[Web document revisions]
*** Block opens ***
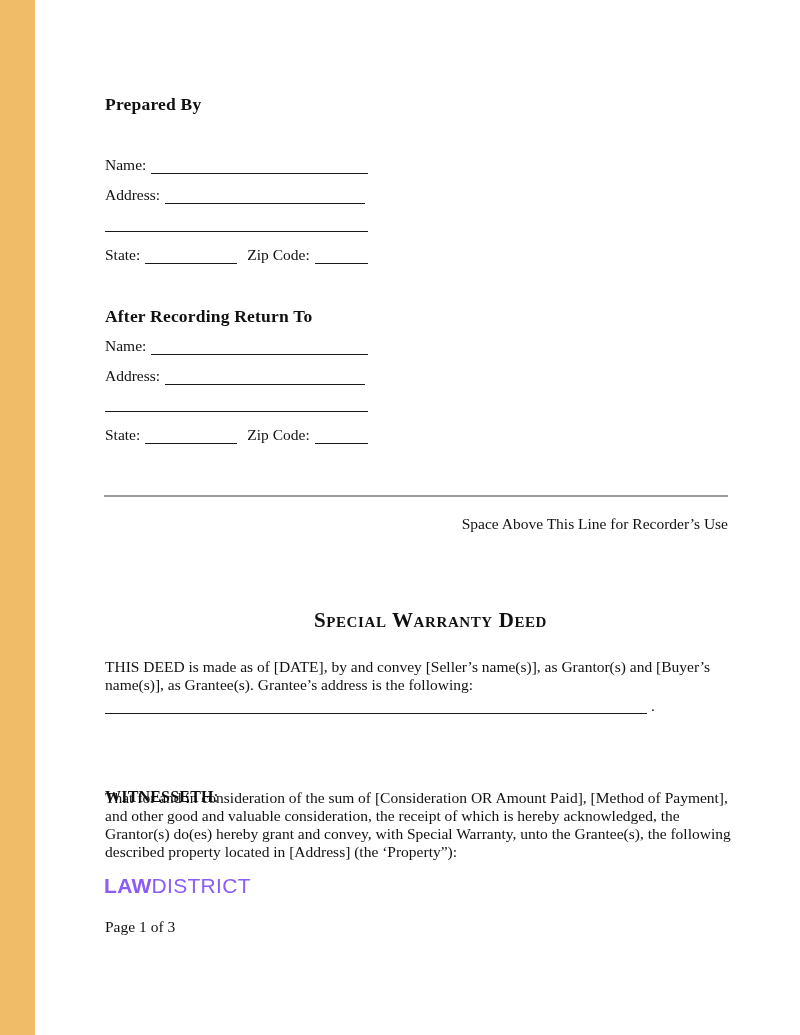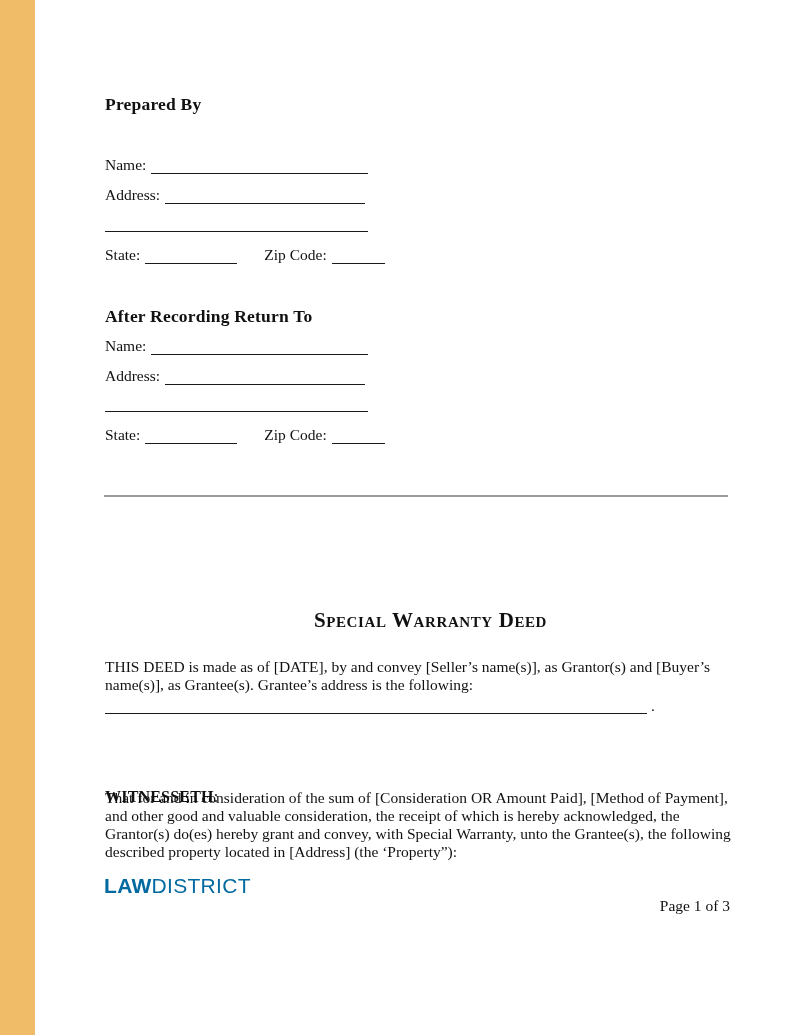--- a/index.html
+++ b/index.html
@@ -23,21 +23,21 @@
     display:flex;align-items:stretch;
     font-size:15.5px;line-height:18px;white-space:nowrap;
   }
   .lbl{flex:none;}
   .fill{
     border-bottom:1.5px solid #1a1a1a;
     margin-left:5px;
     flex:1;
   }
   .fill.fixed{flex:none;}
-  .gap{margin-left:27px;}
+  .gap{margin-left:10px;}
   .bare-line{
     position:absolute;left:105px;width:263px;height:0;
     border-bottom:1.5px solid #1a1a1a;
   }
   .divider{
     position:absolute;left:104px;width:624px;height:0;
     border-top:2px solid #9a9a9a;
   }
   .recorder-note{
     position:absolute;left:105px;top:515px;width:623px;
@@ -61,28 +61,28 @@
     border-bottom:1.5px solid #1a1a1a;vertical-align:bottom;
   }
   .wit-heading{
     position:absolute;left:105px;top:788px;
     font-size:16px;line-height:18px;
   }
   .wit-heading .b{font-weight:bold;letter-spacing:0.2px;}
   .logo{
     position:absolute;left:104px;top:876px;
     font-family:"Liberation Sans", sans-serif;
-    font-size:21px;line-height:20px;color:#0369a1;
+    font-size:21px;line-height:20px;color:#8b5cf6;
     letter-spacing:0.3px;white-space:nowrap;
   }
   .logo .law{font-weight:800;}
   .logo .district{font-weight:400;}
   .page-indicator{
-    position:absolute;left:105px;top:897px;width:625px;
-    text-align:right;font-size:15.5px;line-height:18px;
+    position:absolute;left:105px;top:918px;width:625px;
+    text-align:left;font-size:15.5px;line-height:18px;
   }
 </style>
 </head>
 <body>
 
 <div class="page">
 
   <div class="stripe" style="background: rgb(240, 188, 104);"></div>
 
   <div class="heading" style="top:93px;">Prepared By</div>
@@ -121,20 +121,21 @@
   <div class="bare-line" style="top:411px;"></div>
 
   <div class="row" style="top:426px;">
     <span class="lbl">State:</span>
     <span class="fill fixed" style="width:92px;"></span>
     <span class="lbl gap">Zip Code:</span>
     <span class="fill fixed" style="width:53px;"></span>
   </div>
 
   <div class="divider" style="top:495px;"></div>
+  <div class="recorder-note">Space Above This Line for Recorder’s Use</div>
 
   <div class="deed-title">Special Warranty Deed</div>
 
   <div class="para" style="top:658px;width:626px;">THIS DEED is made as of [DATE], by and convey [Seller’s name(s)], as Grantor(s) and [Buyer’s name(s)], as Grantee(s). Grantee’s address is the following:</div>
 
   <div class="addr-row">
     <span class="addr-blank"></span>
     <span>.</span>
   </div>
*** Block closes ***
What to work on —
Exact copies of the entries above are needed, with every picture removed.

Reply —
--- a/index.html
+++ b/index.html
@@ -23,21 +23,21 @@
     display:flex;align-items:stretch;
     font-size:15.5px;line-height:18px;white-space:nowrap;
   }
   .lbl{flex:none;}
   .fill{
     border-bottom:1.5px solid #1a1a1a;
     margin-left:5px;
     flex:1;
   }
   .fill.fixed{flex:none;}
-  .gap{margin-left:27px;}
+  .gap{margin-left:10px;}
   .bare-line{
     position:absolute;left:105px;width:263px;height:0;
     border-bottom:1.5px solid #1a1a1a;
   }
   .divider{
     position:absolute;left:104px;width:624px;height:0;
     border-top:2px solid #9a9a9a;
   }
   .recorder-note{
     position:absolute;left:105px;top:515px;width:623px;
@@ -61,28 +61,28 @@
     border-bottom:1.5px solid #1a1a1a;vertical-align:bottom;
   }
   .wit-heading{
     position:absolute;left:105px;top:788px;
     font-size:16px;line-height:18px;
   }
   .wit-heading .b{font-weight:bold;letter-spacing:0.2px;}
   .logo{
     position:absolute;left:104px;top:876px;
     font-family:"Liberation Sans", sans-serif;
-    font-size:21px;line-height:20px;color:#0369a1;
+    font-size:21px;line-height:20px;color:#8b5cf6;
     letter-spacing:0.3px;white-space:nowrap;
   }
   .logo .law{font-weight:800;}
   .logo .district{font-weight:400;}
   .page-indicator{
-    position:absolute;left:105px;top:897px;width:625px;
-    text-align:right;font-size:15.5px;line-height:18px;
+    position:absolute;left:105px;top:918px;width:625px;
+    text-align:left;font-size:15.5px;line-height:18px;
   }
 </style>
 </head>
 <body>
 
 <div class="page">
 
   <div class="stripe" style="background: rgb(240, 188, 104);"></div>
 
   <div class="heading" style="top:93px;">Prepared By</div>
@@ -121,20 +121,21 @@
   <div class="bare-line" style="top:411px;"></div>
 
   <div class="row" style="top:426px;">
     <span class="lbl">State:</span>
     <span class="fill fixed" style="width:92px;"></span>
     <span class="lbl gap">Zip Code:</span>
     <span class="fill fixed" style="width:53px;"></span>
   </div>
 
   <div class="divider" style="top:495px;"></div>
+  <div class="recorder-note">Space Above This Line for Recorder’s Use</div>
 
   <div class="deed-title">Special Warranty Deed</div>
 
   <div class="para" style="top:658px;width:626px;">THIS DEED is made as of [DATE], by and convey [Seller’s name(s)], as Grantor(s) and [Buyer’s name(s)], as Grantee(s). Grantee’s address is the following:</div>
 
   <div class="addr-row">
     <span class="addr-blank"></span>
     <span>.</span>
   </div>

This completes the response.